Эмили пребывала в полнейшем замешательстве. Она умирала от желания принять ванну, чего так долго была лишена в тюрьме, и в то же время мысль о том, чтобы раздеться в доме, где находятся двое незнакомых мужчин приводила ее в ужас. В конце концов чистоплотность победила стыдливость и, положившись на благородство (которое трудно было предположить в обитателях дома), девушка разделась, и с чувством невыразимого блаженства погрузилась в горячую воду. Сначала она планировала вымыться как можно быстрее, но возможность наконец-то позаботится о себе – насладиться водой с ароматной пеной, вымыть каждую прядь волос, которые уже не первую неделю казались ей грязной соломой, выстирать свое белье – возможность вновь почувствовать себя женщиной – заставила ее позабыть и о времени, и об опасности. Когда же, наконец, она вытерлась пушистым полотенцем и обернулась в него, став похожей на античную статую, то за дверью ванной нашла свою одежду, вычищенную Люсьеном так хорошо, как это только было возможно в столь короткий срок. Девушка оделась, с тоской посмотрела на свои волосы, которые в отсутствии шпилек, совершенно не представлялось возможным собрать хотя бы в простейшую прическу, и села у окна, размышляя о новой перемене в своей жизни.
Через некоторое время в дверь деликатно постучали. На пороге комнаты стоял Люсьен.
– Господин просит вас к ужину.
Эмили ничего не сказала, но последовала за слугой. Ужинать в обществе надменного и недоброго хозяина особняка ей вовсе не хотелось, но накалять атмосферу по пустякам тоже было неразумно.
Ламерти ждал в роскошно отделанной столовой, стоя лицом к окну. Когда Эмильенна вошла в комнату он медленно обернулся. При взгляде на девушку, на его обычно бесстрастном лице, отразилось явное удовольствие.

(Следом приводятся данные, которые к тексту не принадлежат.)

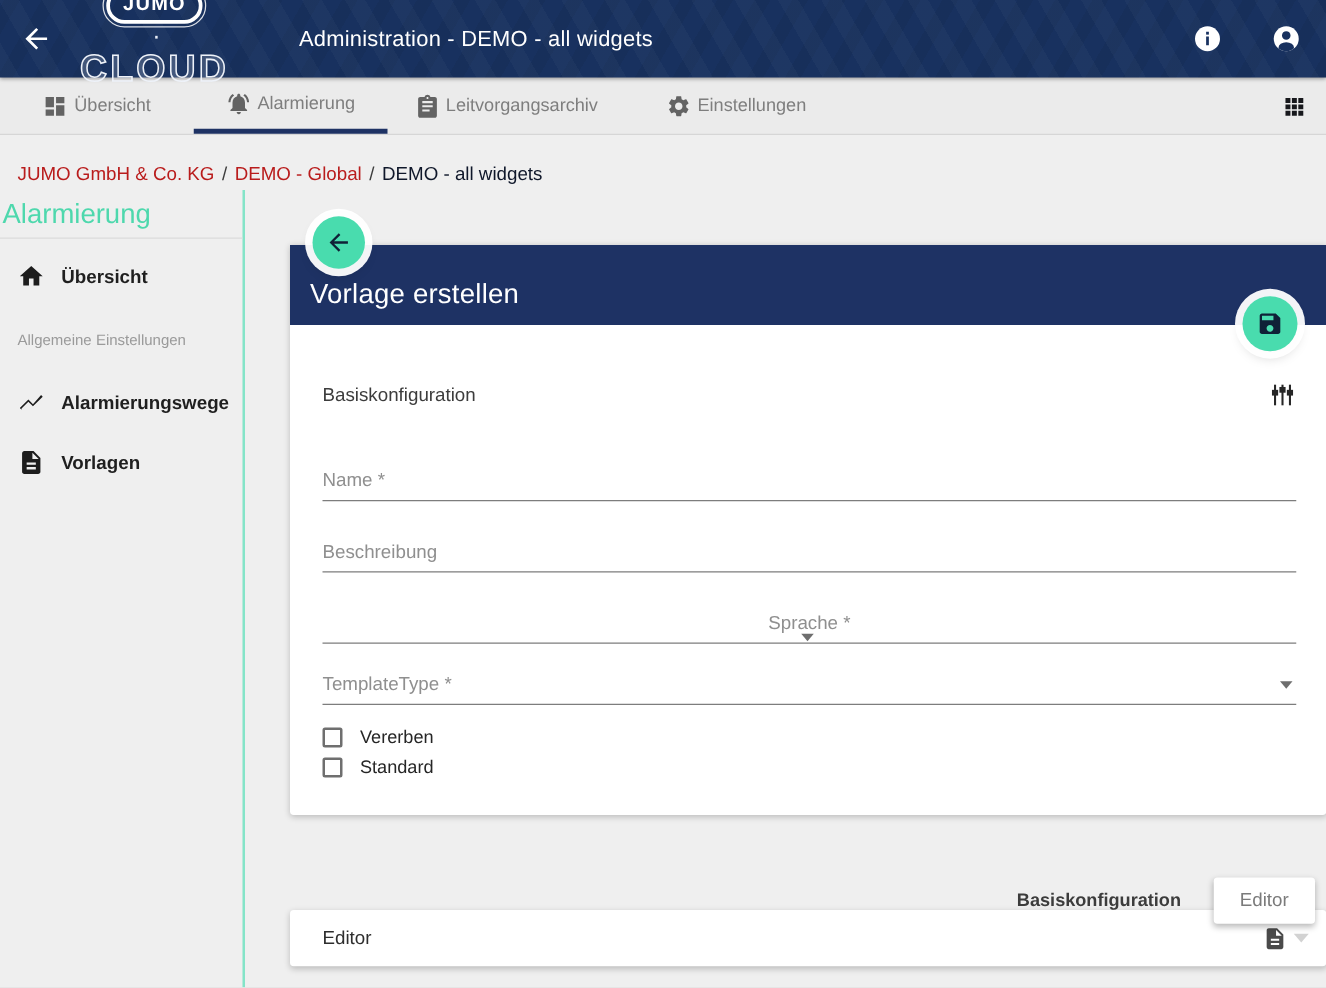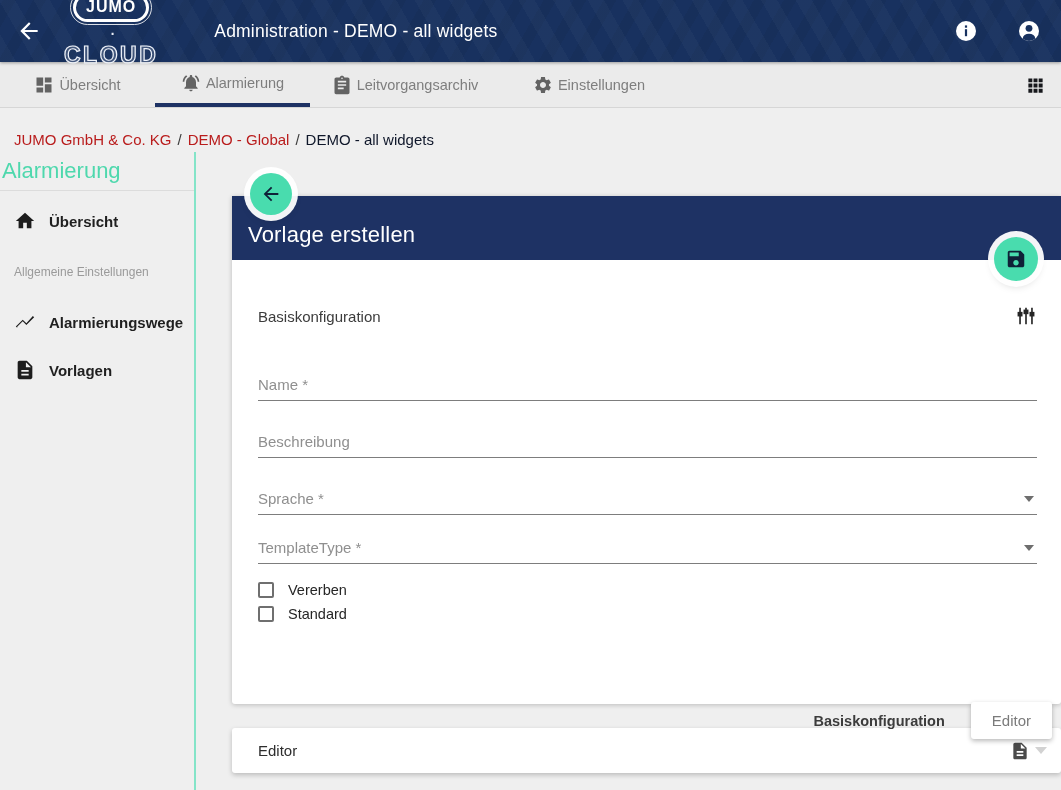"CLOUD" .cloud-word { font-size: 23px -> 30px }
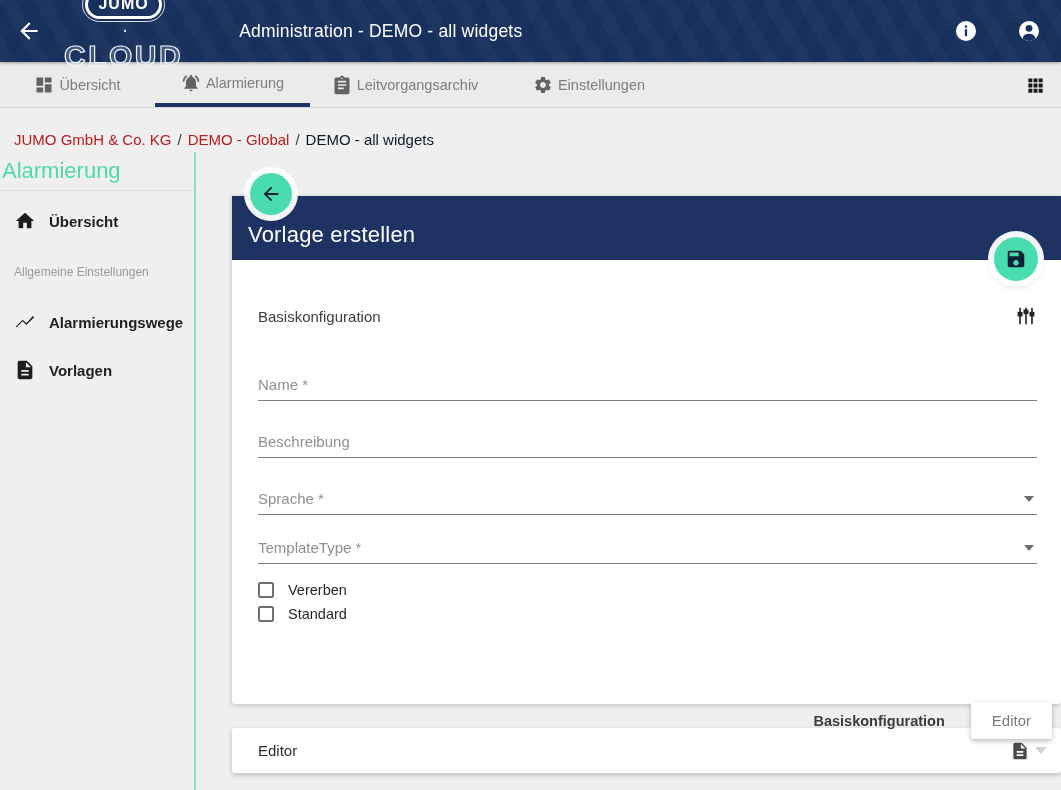"Vorlage erstellen" .panel { height: 508px -> 456px }
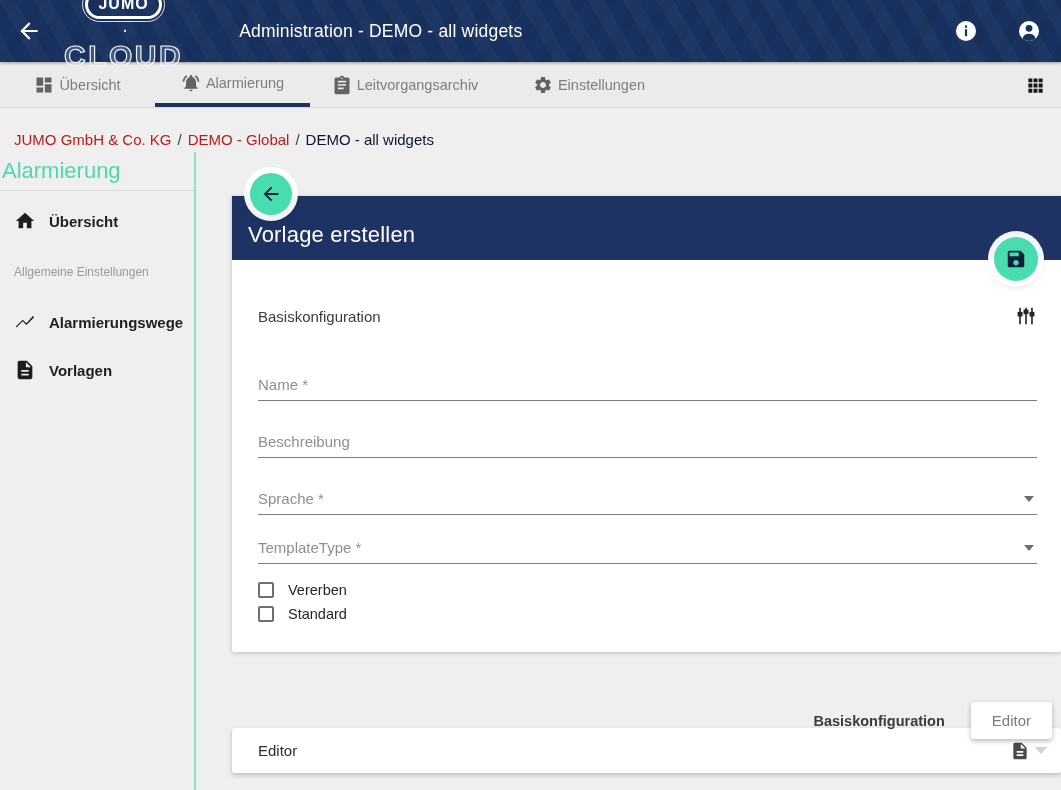"Sprache *" .sf-1 { flex-direction: none -> column }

– Вам идет быть, чистой, моя милая, – обратился он к ней, как только Люсьен покинул комнату.
Эмили промолчала, предпочтя оставить без ответа сей сомнительный комплимент. Ламерти жестом указал ей на прекрасно сервированный стол.
– Присаживайтесь, составьте мне компанию, мадемуазель.
В обращении к Эмильенне, он постоянно переплетал фамильярное "ты" и вежливое "вы". Впрочем, даже в наиболее почтительных фразах всегда слышалась насмешка, а вот выражения типа "моя милая" или "красавица моя" звучали в его устах предельно беззастенчиво. Эмили дала себе слово не замечать ни грубости, ни нарочитой почтительности. Однако на предложение сесть за стол, она не двинулась с места.
– Благодарю вас, я не голодна.
– Неужели?! – Арман откровенно издевался. – Значит в тюрьмах кормят гораздо лучше, чем принято считать, если после столь долгого заключения вас не соблазняет мой скромный стол.
– Ваш стол отнюдь не скромен, в отличие от тюремного, и все же я не стану есть.
– Как вам будет угодно. Видно, гордость в вас сильнее голода. Тем лучше. Раз вы не хотите есть, можно сразу перейти к следующей части нашего знакомства. Кстати, как вас зовут, принцесса?